I've recently been working on trying to find the word frequency within a single column in a data.frame
in R using the tm
package. While the data.frame
itself has many columns that are both numeric and character based, I'm only interested in a single column that is pure text. While I haven't had a problem cleaning up the text itself, as soon as I try to pull the word frequency with the findFreqTerms()

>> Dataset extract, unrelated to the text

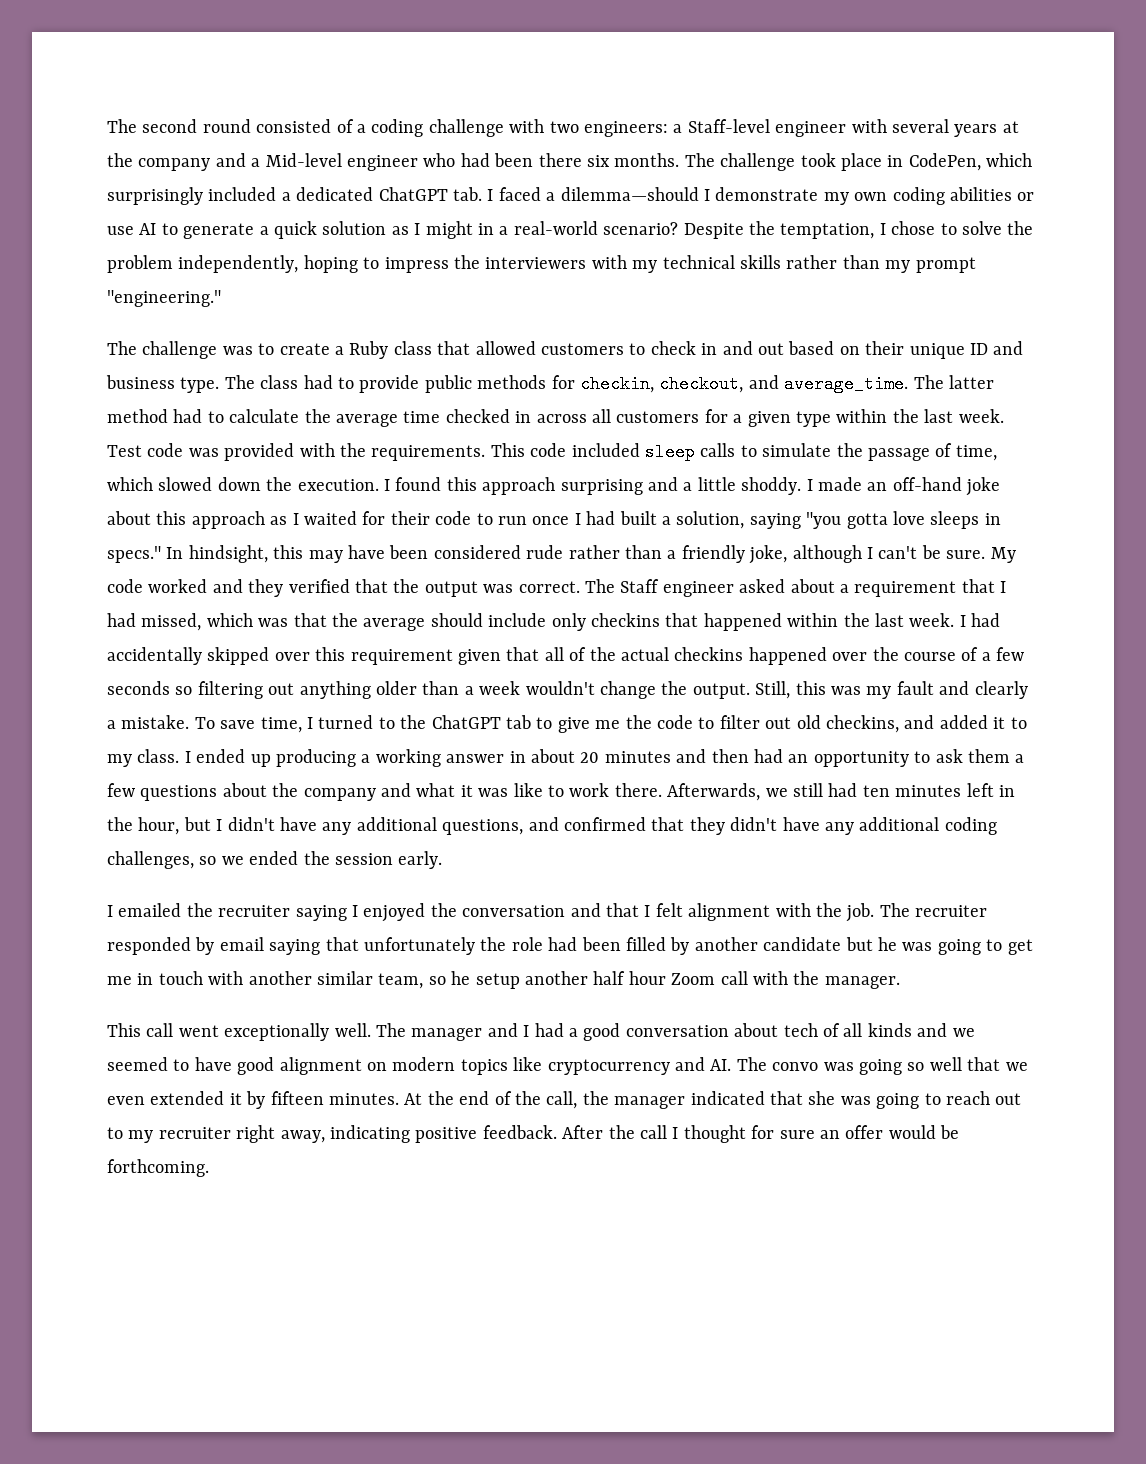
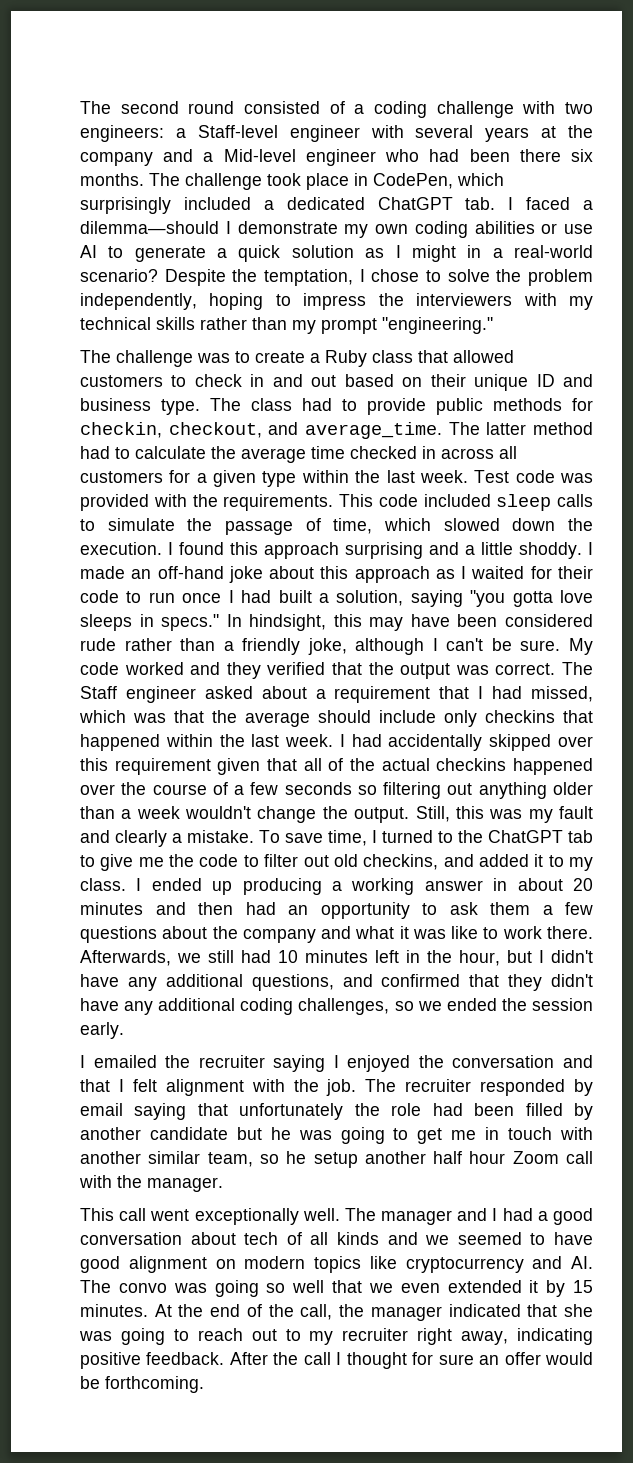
- Afterwards, we still had ten minutes left in the hour, but I didn't have any additional questions, and confirmed that they didn't have any additional coding challenges, so we ended the session early.
+ Afterwards, we still had 10 minutes left in the hour, but I didn't have any additional questions, and confirmed that they didn't have any additional coding challenges, so we ended the session early.
- The manager and I had a good conversation about tech of all kinds and we seemed to have good alignment on modern topics like cryptocurrency and AI. The convo was going so well that we even extended it by fifteen minutes.
+ The manager and I had a good conversation about tech of all kinds and we seemed to have good alignment on modern topics like cryptocurrency and AI. The convo was going so well that we even extended it by 15 minutes.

command, I get the following error:
Error: inherits(x, c("DocumentTermMatrix", "TermDocumentMatrix")) is not TRUE
I took this to say that I needed to convert my data into either a DocumentTermMatrix
or a TermDocumentMatrix
, however since I only have a single column that I'm working with, I also can't create either. Error below:
> Test <- DocumentTermMatrix(Types)
Error in UseMethod("TermDocumentMatrix", x) :
no applicable method for 'TermDocumentMatrix' applied to an object of class "c('PlainTextDocument', 'TextDocument')"
Is there any way to get a frequency count from the single column? I've pasted my full code below with explainations for each step I took. I appreciate any help you all can give me.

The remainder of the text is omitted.